Changes in proportions of monocyte subtypes in healthy control, early and late AMD subjects Graph of the mean ± SD proportion of (A) non-classical monocytes (CD14⁻CD16⁺), (B) intermediate monocytes (CD14⁺CD16⁺), (C) classic monocytes (CD14⁺CD16⁻) and (D) and ratio of neutrophils to monocytes. Samples were from healthy controls (n = 35), intermediate AMD (n = 42) and late AMD (n = 30). Parameters that showed significant differences are shown. P-values from One-way ANOVA analysis and Tukey's multiple comparisons tests are shown for comparison between specific groups.

Figure 8

Phagocytic function and leukocyte biomarkers with potential diagnosis values for AMD. Top potential variables for diagnosis of AMD are shown in the table. AUC, area under curve of Receiver Operating Characteristic (ROC); Mono, monocytes; exp, surface expression; SD, standard deviation; phago, phagocytic function. Binary logistic regression was performed among selected multiple variables to create predicted probabilities for ROC analysis. ROC curves distinguishing between (A) healthy controls (HC) and all AMD (intermediate, GA and CNV) and (B) HC and intermediate AMD are shown.

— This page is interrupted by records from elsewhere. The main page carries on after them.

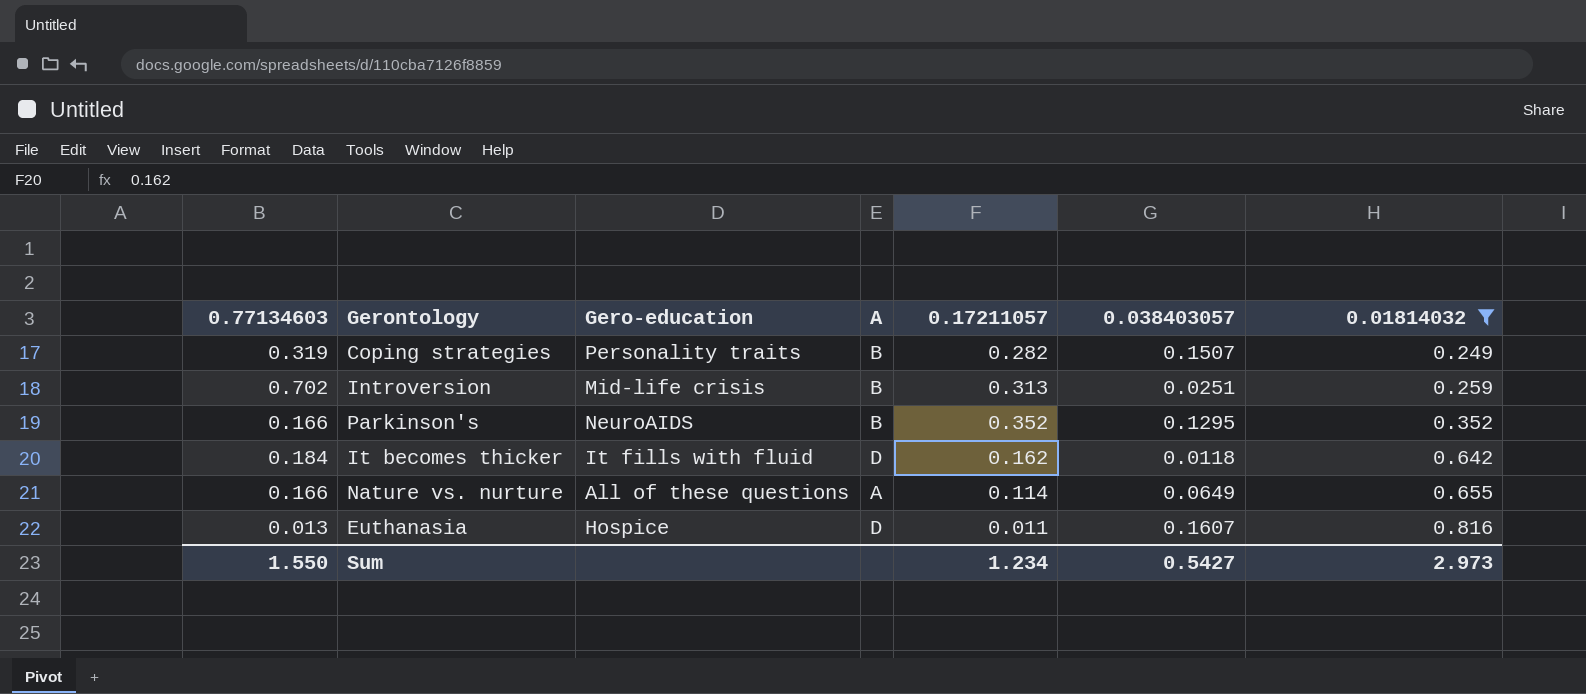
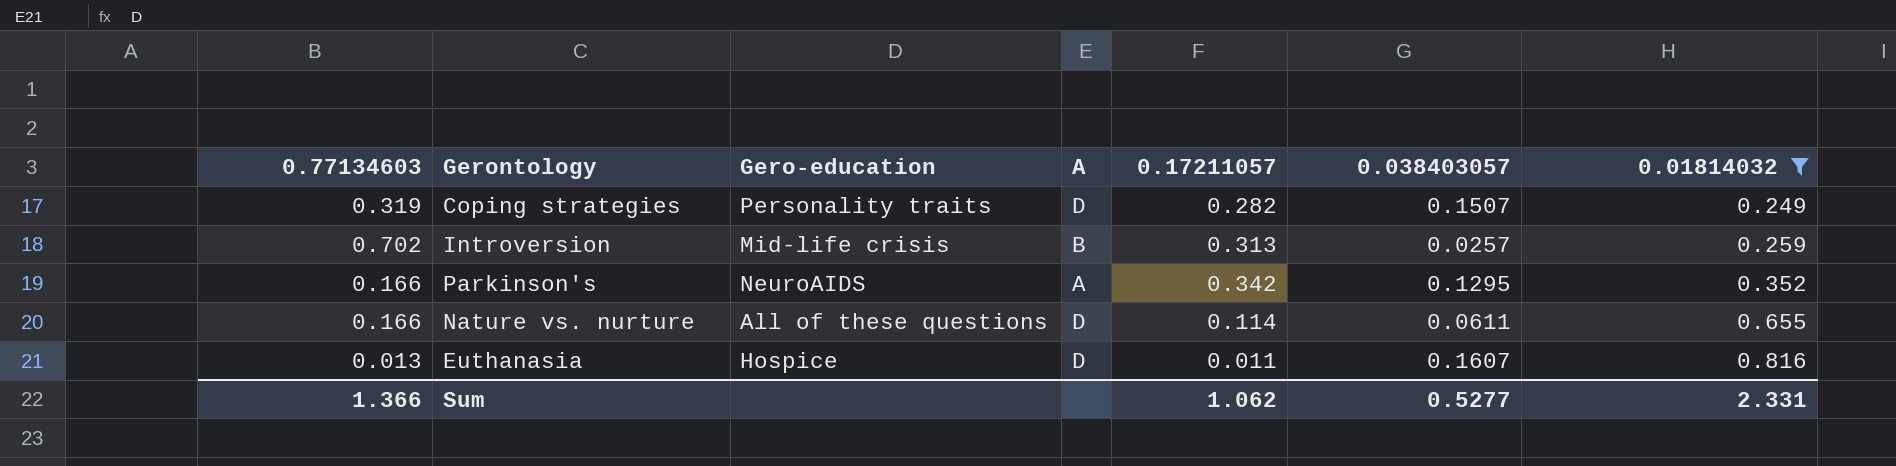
row It becomes thicker: 0.184 | It fills with fluid | D | 0.162 | 0.0118 | 0.642 -> none
Coping strategies | A: B -> D
Introversion | 0.038403057: 0.0251 -> 0.0257
Parkinson's | A: B -> A
Parkinson's | 0.17211057: 0.352 -> 0.342
Nature vs. nurture | A: A -> D
Nature vs. nurture | 0.038403057: 0.0649 -> 0.0611
Sum | 0.77134603: 1.550 -> 1.366
Sum | 0.17211057: 1.234 -> 1.062
Sum | 0.038403057: 0.5427 -> 0.5277
Sum | 0.01814032: 2.973 -> 2.331

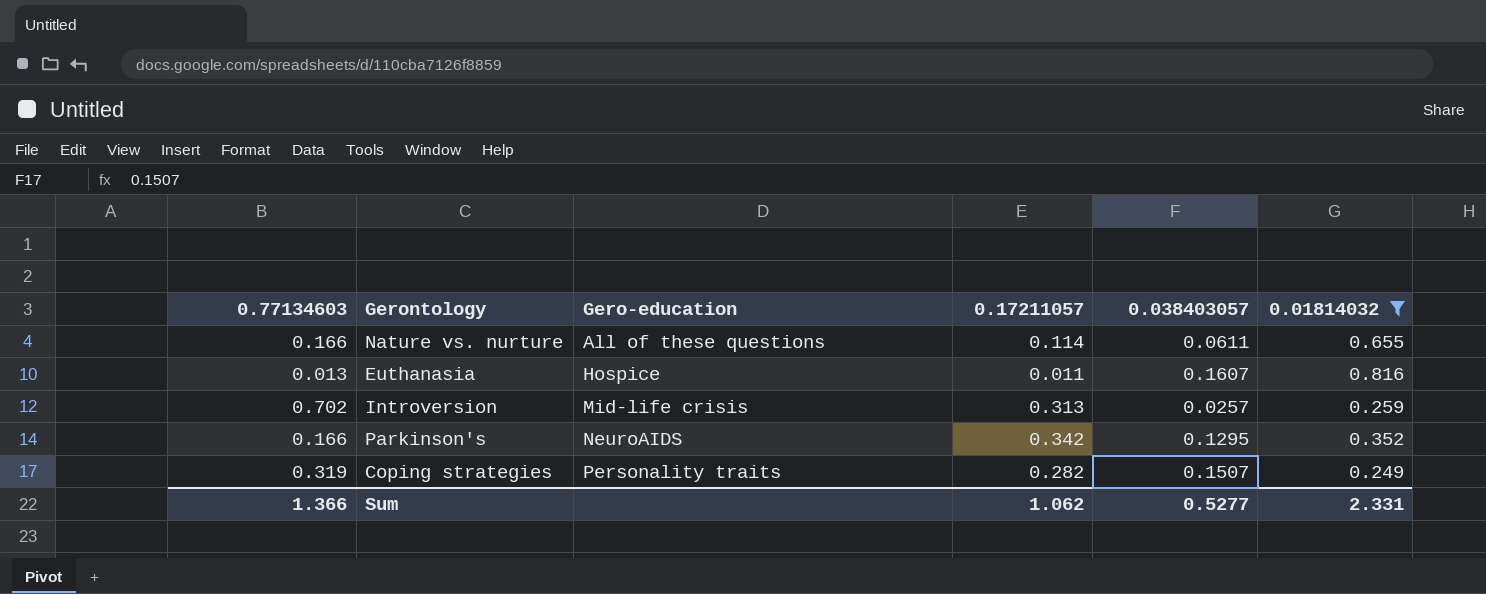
row order: 0.01814032 ascending -> Gero-education ascending
column A | position: 4 -> none

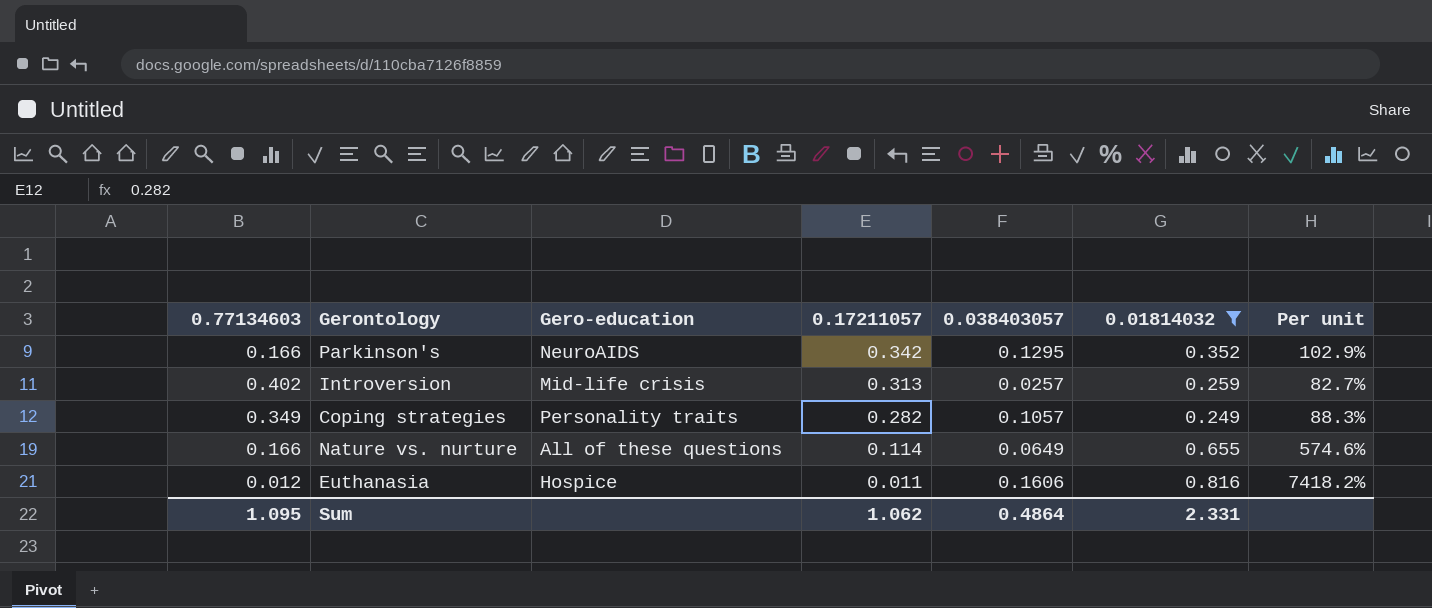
row order: Gero-education ascending -> 0.17211057 descending
column Per unit | formula: none -> [0.01814032] / [0.17211057]
Introversion | 0.77134603: 0.702 -> 0.402
Coping strategies | 0.77134603: 0.319 -> 0.349
Coping strategies | 0.038403057: 0.1507 -> 0.1057
Nature vs. nurture | 0.038403057: 0.0611 -> 0.0649
Euthanasia | 0.77134603: 0.013 -> 0.012
Euthanasia | 0.038403057: 0.1607 -> 0.1606
Sum | 0.77134603: 1.366 -> 1.095
Sum | 0.038403057: 0.5277 -> 0.4864

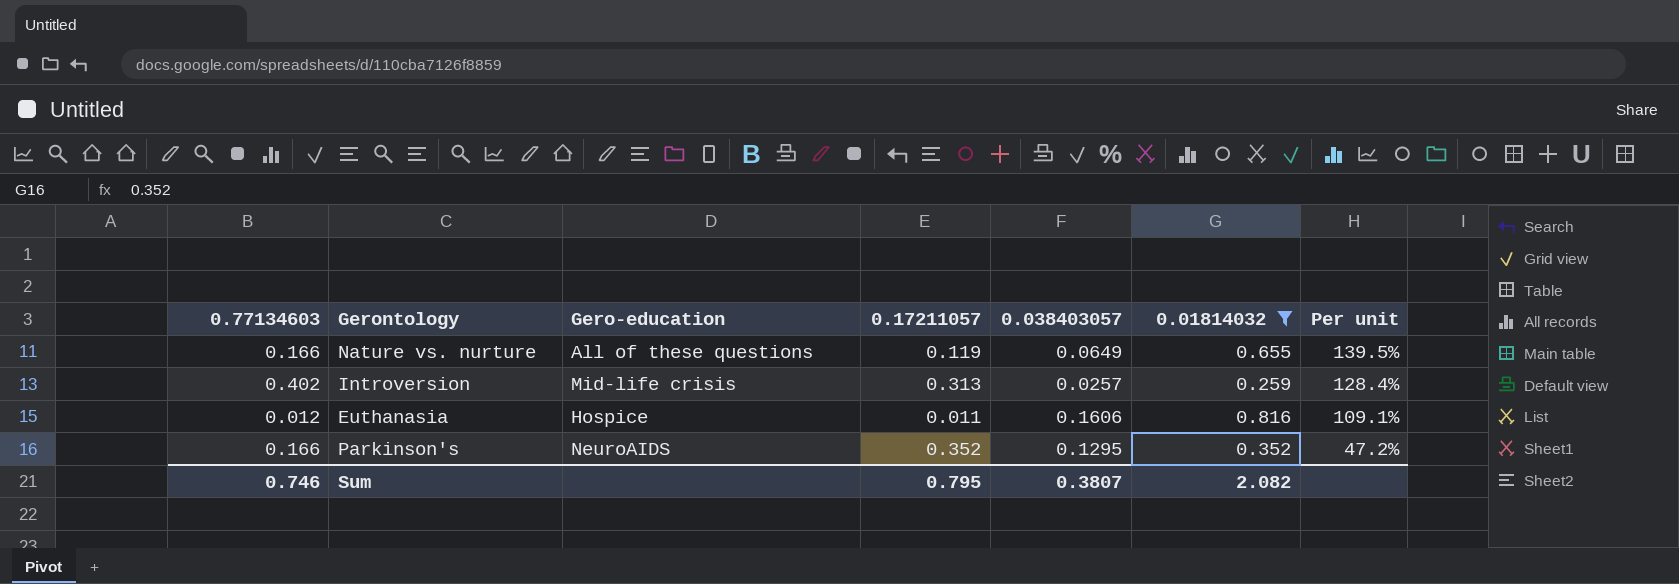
row order: 0.17211057 descending -> Per unit descending
column Per unit | formula: [0.01814032] / [0.17211057] -> [0.77134603] / [0.17211057]
row Coping strategies: 0.349 | Personality traits | 0.282 | 0.1057 | 0.249 | 88.3% -> none
Nature vs. nurture | 0.17211057: 0.114 -> 0.119
Parkinson's | 0.17211057: 0.342 -> 0.352
Sum | 0.77134603: 1.095 -> 0.746
Sum | 0.17211057: 1.062 -> 0.795
Sum | 0.038403057: 0.4864 -> 0.3807
Sum | 0.01814032: 2.331 -> 2.082

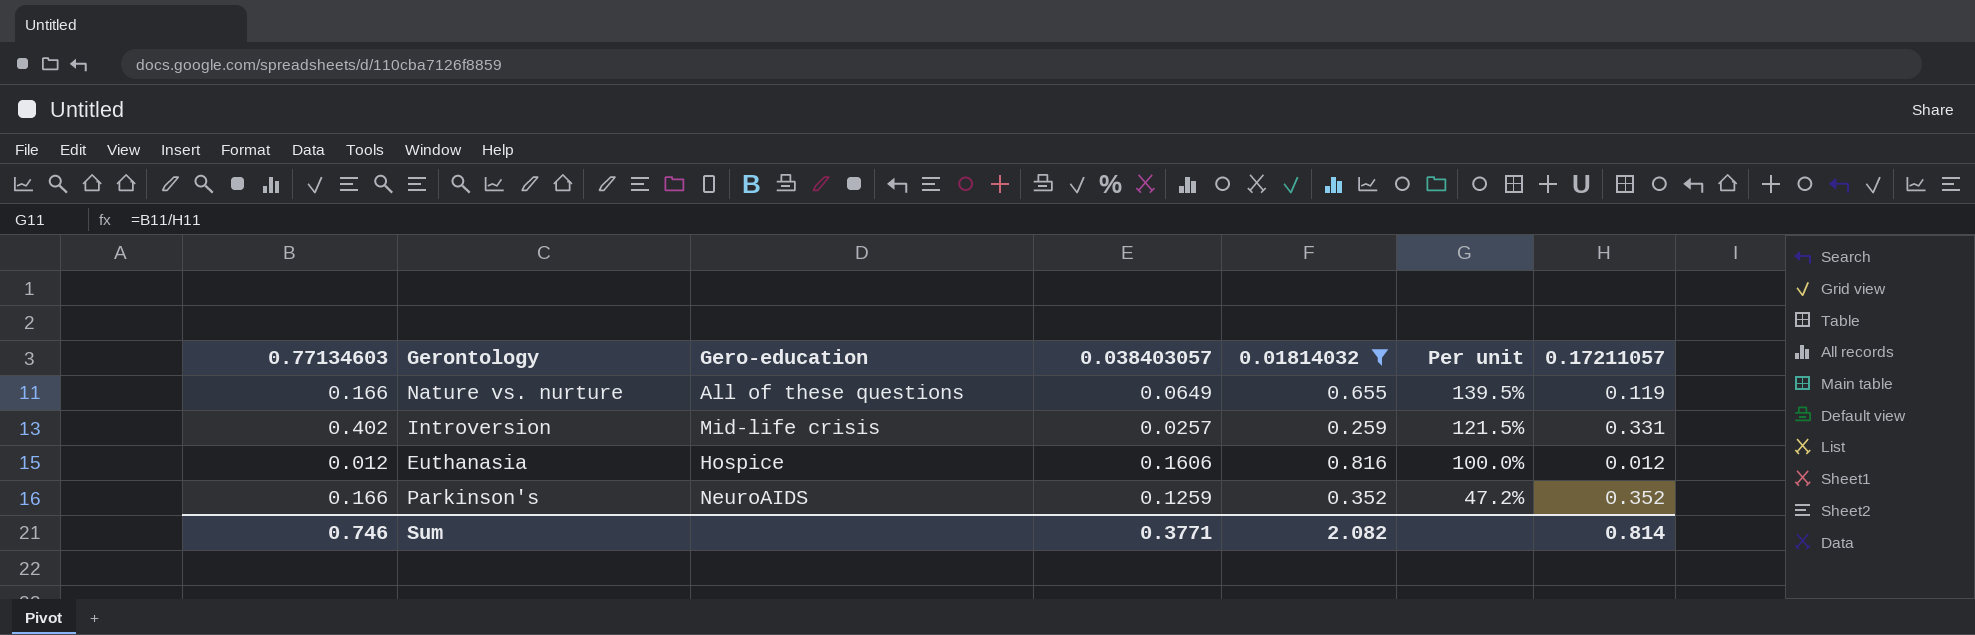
column 0.17211057 | position: 4 -> 7
Introversion | Per unit: 128.4% -> 121.5%
Introversion | 0.17211057: 0.313 -> 0.331
Euthanasia | Per unit: 109.1% -> 100.0%
Euthanasia | 0.17211057: 0.011 -> 0.012
Parkinson's | 0.038403057: 0.1295 -> 0.1259
Sum | 0.038403057: 0.3807 -> 0.3771
Sum | 0.17211057: 0.795 -> 0.814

P-values are for asymptotic significance calculated by SPSS v24.

Figure 9

Leukocyte proportion and surface biomarkers with potential prognostic values for AMD. Top 6 potential variables for prognosis of AMD are shown in the table. AUC, area under curve of Receiver Operating Characteristic (ROC); Mono, monocytes; exp, surface expression; SD, standard deviation. Binary logistic regression was performed among multiple parameters to create predicted probabilities for ROC analysis. ROC curves distinguishing between (A) early stages (intermediate) and late stages of AMD (GA and CNV) and between (B) RPD⁻ and RPD⁺ AMD patients are shown. P-values are for asymptotic significance calculated by SPSS v24.